> **What the exercise asks**
Copy word for word, please, the lines of the entries below running from the one containing "DN15P5-ADXW06 | Цена" to the one containing "DM23P3-8CXU01 | Цена по акции: 36", both ends included.

Before-and-after change data

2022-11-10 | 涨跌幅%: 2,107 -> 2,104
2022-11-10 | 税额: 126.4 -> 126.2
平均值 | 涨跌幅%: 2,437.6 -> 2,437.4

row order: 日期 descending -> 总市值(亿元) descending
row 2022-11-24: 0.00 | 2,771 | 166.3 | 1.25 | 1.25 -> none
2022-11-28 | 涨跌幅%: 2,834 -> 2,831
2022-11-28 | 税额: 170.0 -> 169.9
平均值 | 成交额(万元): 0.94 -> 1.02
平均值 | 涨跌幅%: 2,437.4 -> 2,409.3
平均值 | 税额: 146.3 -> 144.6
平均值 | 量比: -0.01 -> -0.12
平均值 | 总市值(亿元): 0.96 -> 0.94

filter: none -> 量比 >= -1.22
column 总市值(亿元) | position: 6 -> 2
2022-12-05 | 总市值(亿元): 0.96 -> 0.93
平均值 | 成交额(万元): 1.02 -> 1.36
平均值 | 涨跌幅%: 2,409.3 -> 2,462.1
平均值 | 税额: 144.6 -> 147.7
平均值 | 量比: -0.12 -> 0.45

---

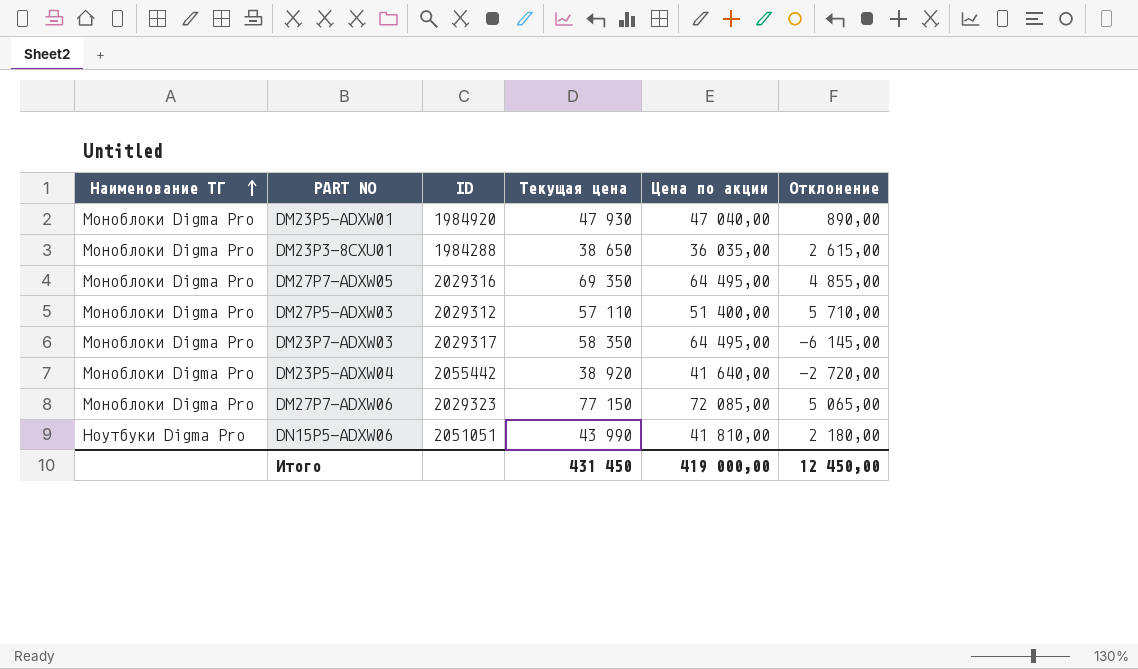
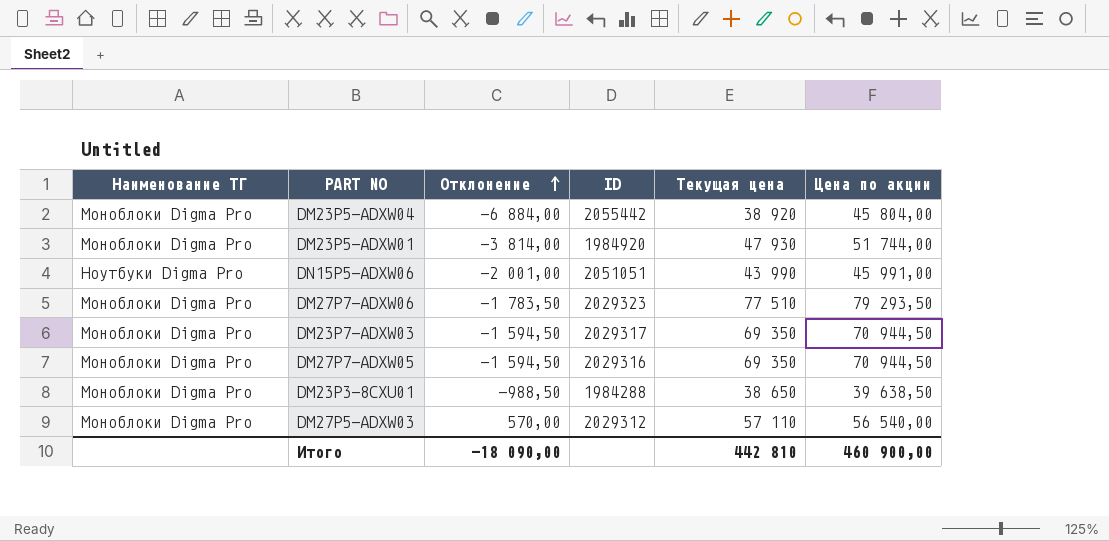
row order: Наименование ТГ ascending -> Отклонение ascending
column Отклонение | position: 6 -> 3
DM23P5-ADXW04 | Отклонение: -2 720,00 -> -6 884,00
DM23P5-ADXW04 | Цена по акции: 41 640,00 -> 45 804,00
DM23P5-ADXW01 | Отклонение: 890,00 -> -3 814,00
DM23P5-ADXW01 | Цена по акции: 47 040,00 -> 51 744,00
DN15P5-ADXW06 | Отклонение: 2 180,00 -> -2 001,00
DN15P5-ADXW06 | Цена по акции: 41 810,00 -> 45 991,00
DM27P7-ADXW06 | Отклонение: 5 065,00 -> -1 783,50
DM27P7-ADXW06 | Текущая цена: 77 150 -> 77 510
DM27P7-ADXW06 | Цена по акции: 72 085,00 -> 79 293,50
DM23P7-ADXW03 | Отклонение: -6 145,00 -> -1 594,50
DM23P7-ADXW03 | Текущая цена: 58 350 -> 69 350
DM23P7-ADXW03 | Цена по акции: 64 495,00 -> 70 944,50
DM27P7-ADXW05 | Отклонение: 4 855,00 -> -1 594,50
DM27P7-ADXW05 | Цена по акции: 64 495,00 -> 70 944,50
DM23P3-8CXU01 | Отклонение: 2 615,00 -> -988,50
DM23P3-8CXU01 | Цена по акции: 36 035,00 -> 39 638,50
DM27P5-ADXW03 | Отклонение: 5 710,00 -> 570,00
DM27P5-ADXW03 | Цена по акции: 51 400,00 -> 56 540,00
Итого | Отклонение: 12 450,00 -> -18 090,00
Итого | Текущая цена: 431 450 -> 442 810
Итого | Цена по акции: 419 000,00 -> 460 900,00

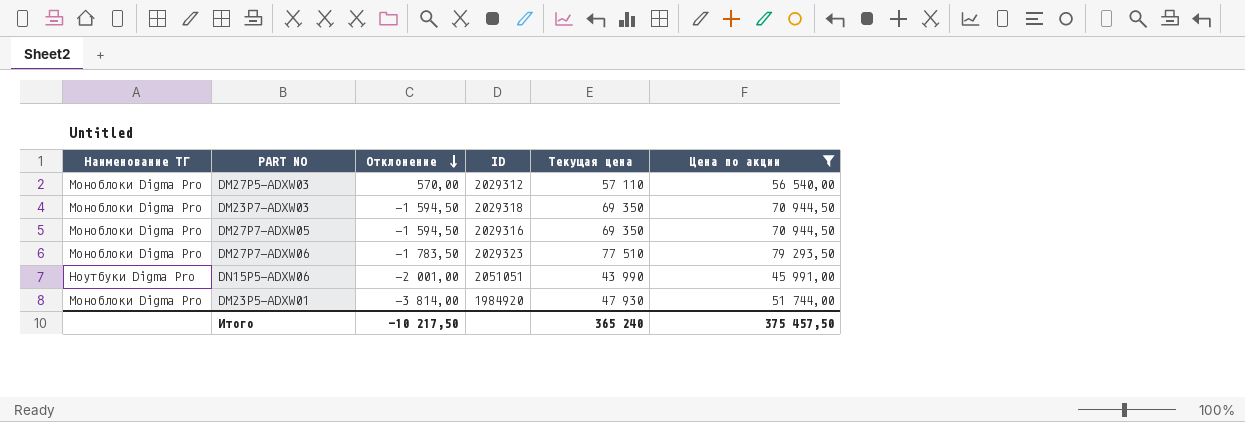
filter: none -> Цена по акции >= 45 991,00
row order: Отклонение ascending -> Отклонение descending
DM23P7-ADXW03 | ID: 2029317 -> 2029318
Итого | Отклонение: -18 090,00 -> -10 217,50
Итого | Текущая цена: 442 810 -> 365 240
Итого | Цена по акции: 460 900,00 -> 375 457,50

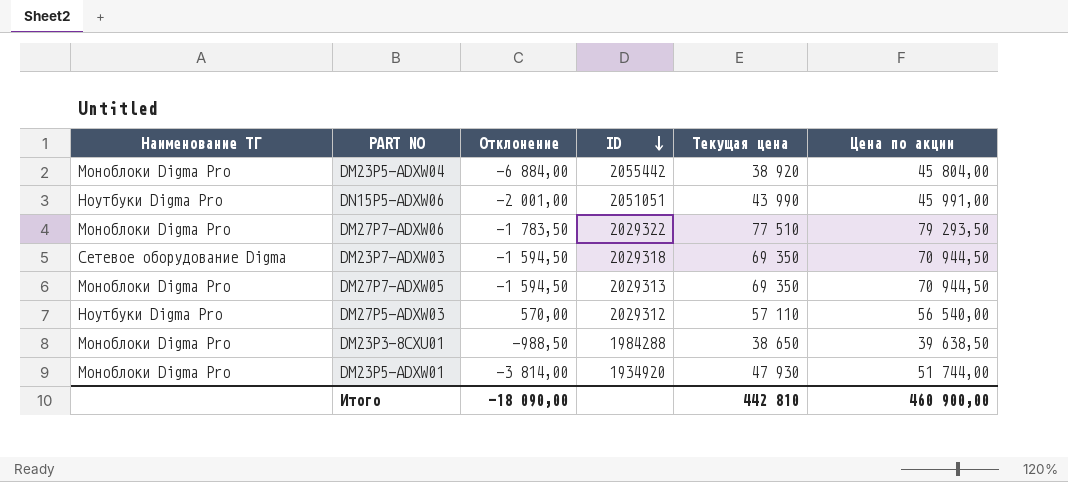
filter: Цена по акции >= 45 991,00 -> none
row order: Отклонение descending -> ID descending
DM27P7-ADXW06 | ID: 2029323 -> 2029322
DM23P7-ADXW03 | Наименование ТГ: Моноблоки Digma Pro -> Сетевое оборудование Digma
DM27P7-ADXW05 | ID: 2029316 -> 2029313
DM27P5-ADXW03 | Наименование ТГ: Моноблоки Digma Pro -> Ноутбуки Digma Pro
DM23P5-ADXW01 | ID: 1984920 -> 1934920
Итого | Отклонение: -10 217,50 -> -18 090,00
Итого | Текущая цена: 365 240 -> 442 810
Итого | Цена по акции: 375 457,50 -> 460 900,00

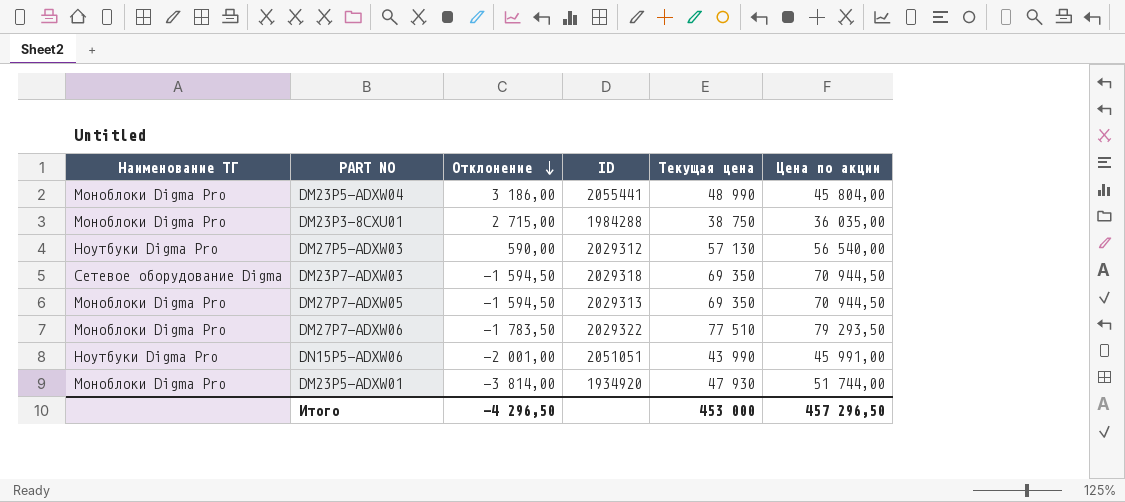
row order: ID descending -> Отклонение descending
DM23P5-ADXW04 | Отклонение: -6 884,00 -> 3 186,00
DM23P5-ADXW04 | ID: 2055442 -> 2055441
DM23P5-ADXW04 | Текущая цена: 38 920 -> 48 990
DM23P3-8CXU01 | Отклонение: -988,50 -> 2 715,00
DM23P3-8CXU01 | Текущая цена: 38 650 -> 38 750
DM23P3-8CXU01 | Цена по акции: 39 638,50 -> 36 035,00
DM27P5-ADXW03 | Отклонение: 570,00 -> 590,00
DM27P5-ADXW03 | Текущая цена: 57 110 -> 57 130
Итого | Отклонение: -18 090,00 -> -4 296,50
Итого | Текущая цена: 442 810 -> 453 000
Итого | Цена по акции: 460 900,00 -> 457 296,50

> **Solved problem**
DN15P5-ADXW06 | Цена по акции: 41 810,00 -> 45 991,00
DM27P7-ADXW06 | Отклонение: 5 065,00 -> -1 783,50
DM27P7-ADXW06 | Текущая цена: 77 150 -> 77 510
DM27P7-ADXW06 | Цена по акции: 72 085,00 -> 79 293,50
DM23P7-ADXW03 | Отклонение: -6 145,00 -> -1 594,50
DM23P7-ADXW03 | Текущая цена: 58 350 -> 69 350
DM23P7-ADXW03 | Цена по акции: 64 495,00 -> 70 944,50
DM27P7-ADXW05 | Отклонение: 4 855,00 -> -1 594,50
DM27P7-ADXW05 | Цена по акции: 64 495,00 -> 70 944,50
DM23P3-8CXU01 | Отклонение: 2 615,00 -> -988,50
DM23P3-8CXU01 | Цена по акции: 36 035,00 -> 39 638,50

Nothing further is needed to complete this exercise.